▶ Material for the task:
====

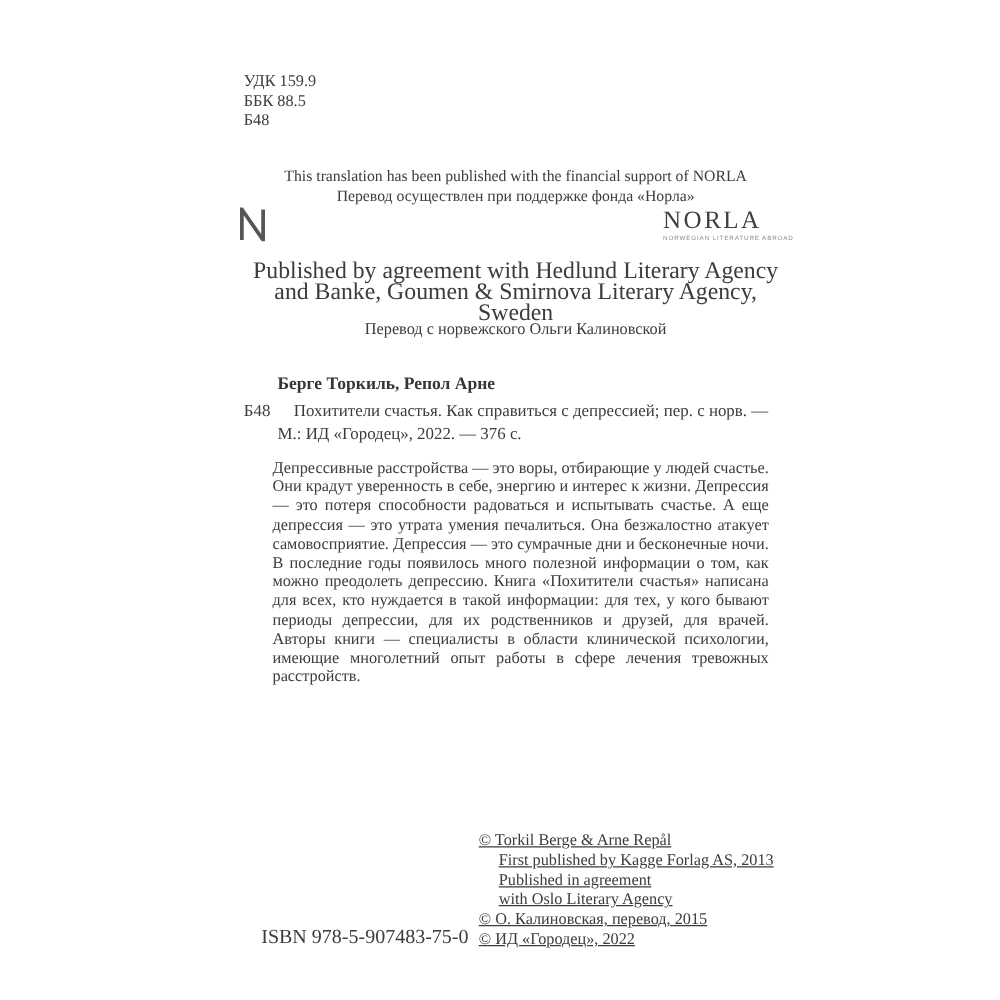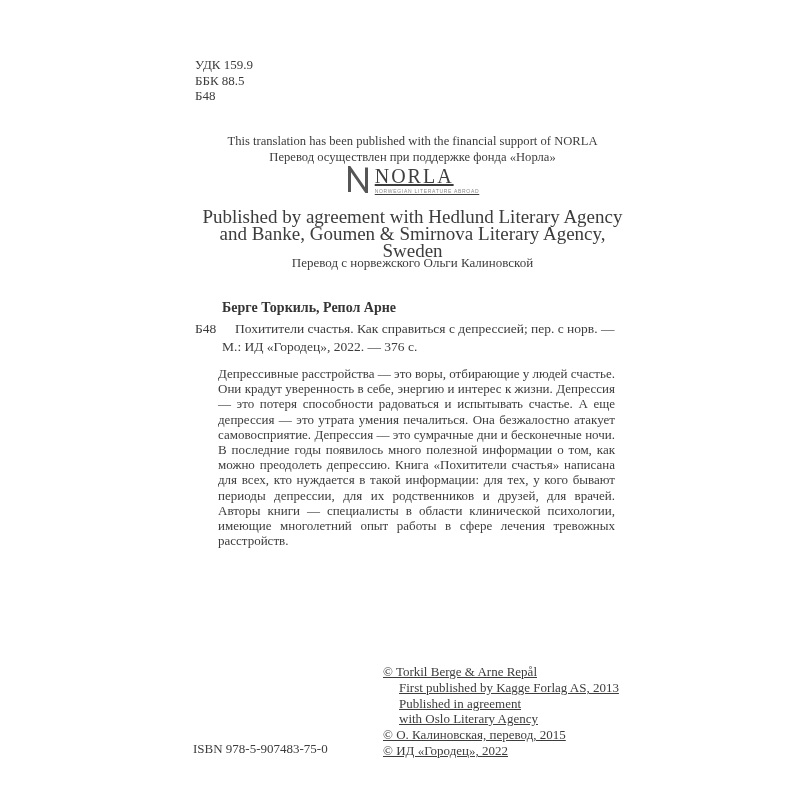--- a/index.html
+++ b/index.html
@@ -30,7 +30,7 @@
   
   .norla {
     top: 166px; height: 32px;
-    display: flex; justify-content: center; align-items: flex-start; gap: 5px; text-decoration: underline;
+    display: flex; justify-content: space-between; align-items: flex-start; gap: 5px;
   }
   .norla-textcol { display: flex; flex-direction: column; align-items: flex-start; }
   .norla-name {

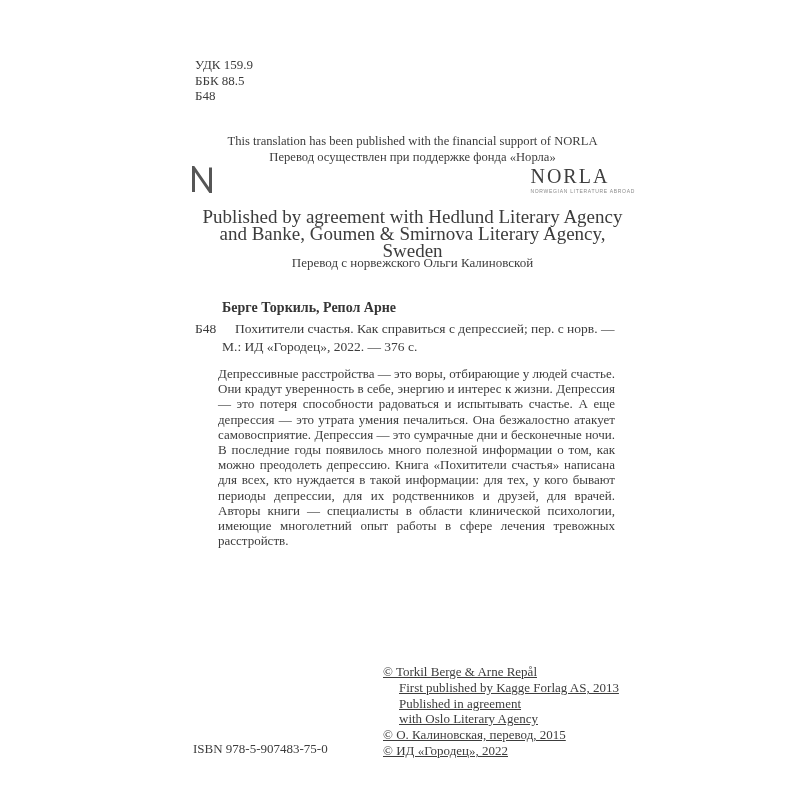--- a/index.html
+++ b/index.html
@@ -66,8 +66,8 @@
 
   
   .isbn {
-    position: absolute; left: 193px; top: 741px;
-    font-size: 13px; white-space: nowrap;
+    position: absolute; left: 209px; top: 741px;
+    font-size: 16px; white-space: nowrap;
   }
   .copyrights {
     position: absolute; left: 383px; top: 664px;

====

▶ How to complete this task: Only the text of the records above is to be reproduced, exactly as given; the pictures are dropped.

▶ Result below:
--- a/index.html
+++ b/index.html
@@ -30,7 +30,7 @@
   
   .norla {
     top: 166px; height: 32px;
-    display: flex; justify-content: center; align-items: flex-start; gap: 5px; text-decoration: underline;
+    display: flex; justify-content: space-between; align-items: flex-start; gap: 5px;
   }
   .norla-textcol { display: flex; flex-direction: column; align-items: flex-start; }
   .norla-name {

--- a/index.html
+++ b/index.html
@@ -66,8 +66,8 @@
 
   
   .isbn {
-    position: absolute; left: 193px; top: 741px;
-    font-size: 13px; white-space: nowrap;
+    position: absolute; left: 209px; top: 741px;
+    font-size: 16px; white-space: nowrap;
   }
   .copyrights {
     position: absolute; left: 383px; top: 664px;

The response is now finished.